- **TASK BRIEF**
Retype the entries below exactly, and keep every picture out of your version.

[Collection entries]
********************

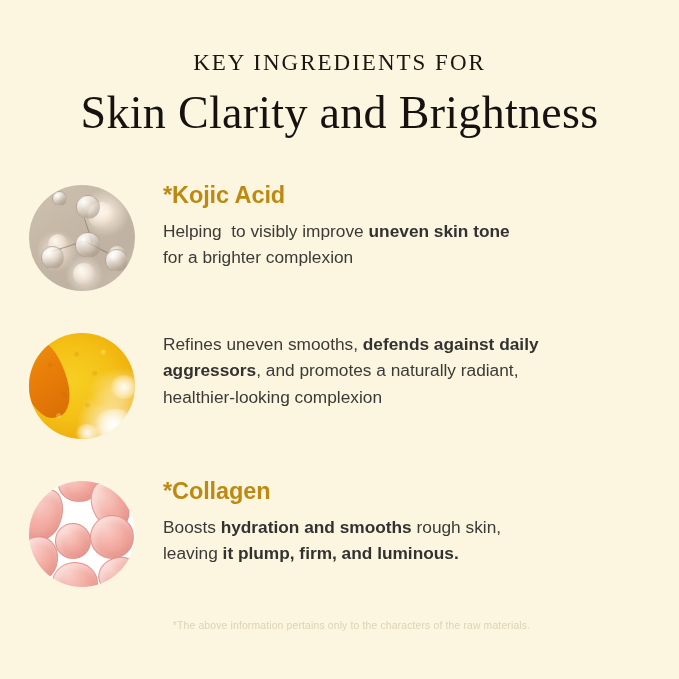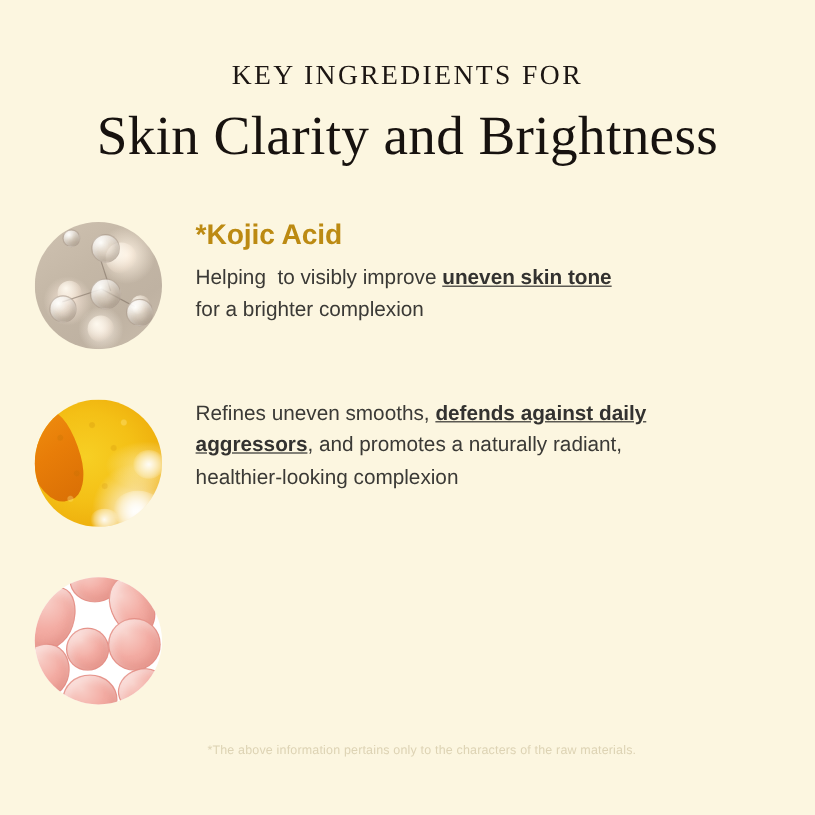--- a/index.html
+++ b/index.html
@@ -57,6 +57,7 @@
     position: relative;
     display: flex;
     align-items: flex-start;
+    justify-content: flex-end;
   }
   .row-kojic    { margin-top: 0px; }
   .row-turmeric { margin-top: 40px; }

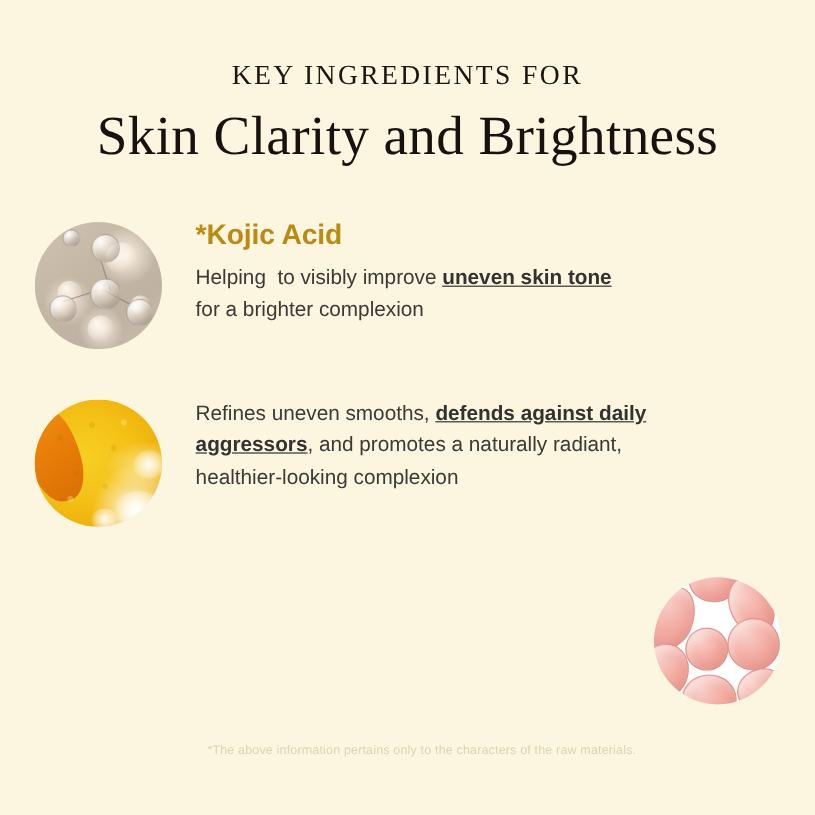--- a/index.html
+++ b/index.html
@@ -171,7 +171,7 @@
     max-width: 432px;
     white-space: pre-wrap;
   }
-  .ing-desc b { font-weight: bold; color: #333230; text-decoration: underline; }
+  .ing-desc b { font-weight: bold; color: #333230; }
 
   
   .footer {

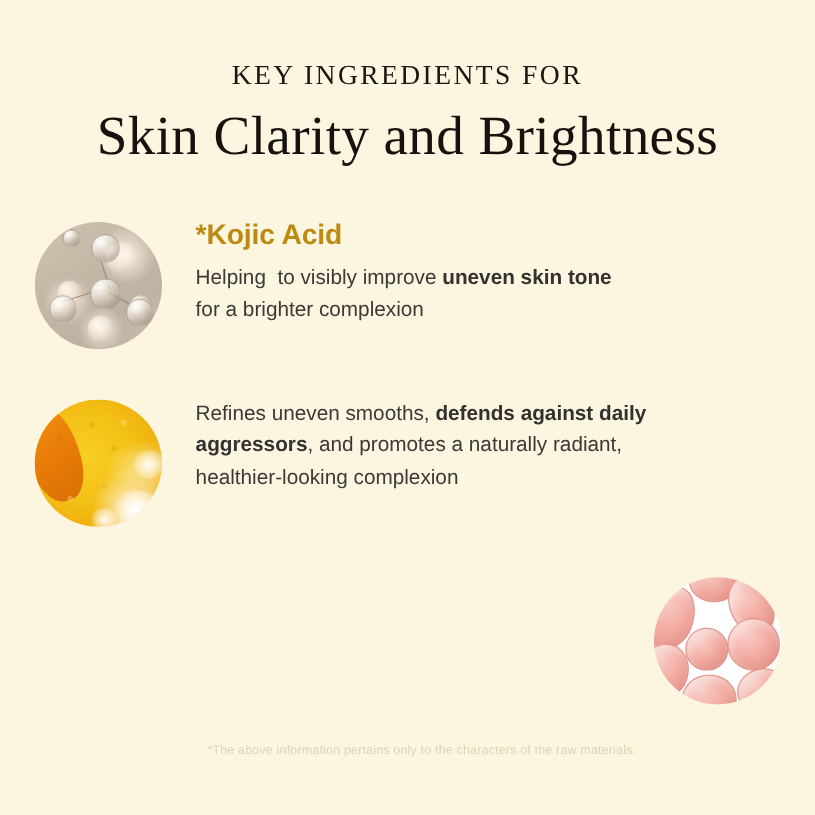--- a/index.html
+++ b/index.html
@@ -252,6 +252,11 @@
           <span class="cap" style="left:66%;top:72%;width:40px;height:34px;border-radius:50% 50% 55% 45% / 50% 50% 50% 50%;transform:rotate(-16deg);"></span>
         </div>
       </div>
+      <div class="content">
+        <p class="ing-name">*Collagen</p>
+        <p class="ing-desc"><span>Boosts </span><b>hydration and smooths</b><span> rough skin,
+leaving </span><b>it plump, firm, and luminous.</b></p>
+      </div>
     </div>
 
   </div>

********************

- **TASK RESPONSE**
--- a/index.html
+++ b/index.html
@@ -57,6 +57,7 @@
     position: relative;
     display: flex;
     align-items: flex-start;
+    justify-content: flex-end;
   }
   .row-kojic    { margin-top: 0px; }
   .row-turmeric { margin-top: 40px; }

--- a/index.html
+++ b/index.html
@@ -171,7 +171,7 @@
     max-width: 432px;
     white-space: pre-wrap;
   }
-  .ing-desc b { font-weight: bold; color: #333230; text-decoration: underline; }
+  .ing-desc b { font-weight: bold; color: #333230; }
 
   
   .footer {

--- a/index.html
+++ b/index.html
@@ -252,6 +252,11 @@
           <span class="cap" style="left:66%;top:72%;width:40px;height:34px;border-radius:50% 50% 55% 45% / 50% 50% 50% 50%;transform:rotate(-16deg);"></span>
         </div>
       </div>
+      <div class="content">
+        <p class="ing-name">*Collagen</p>
+        <p class="ing-desc"><span>Boosts </span><b>hydration and smooths</b><span> rough skin,
+leaving </span><b>it plump, firm, and luminous.</b></p>
+      </div>
     </div>
 
   </div>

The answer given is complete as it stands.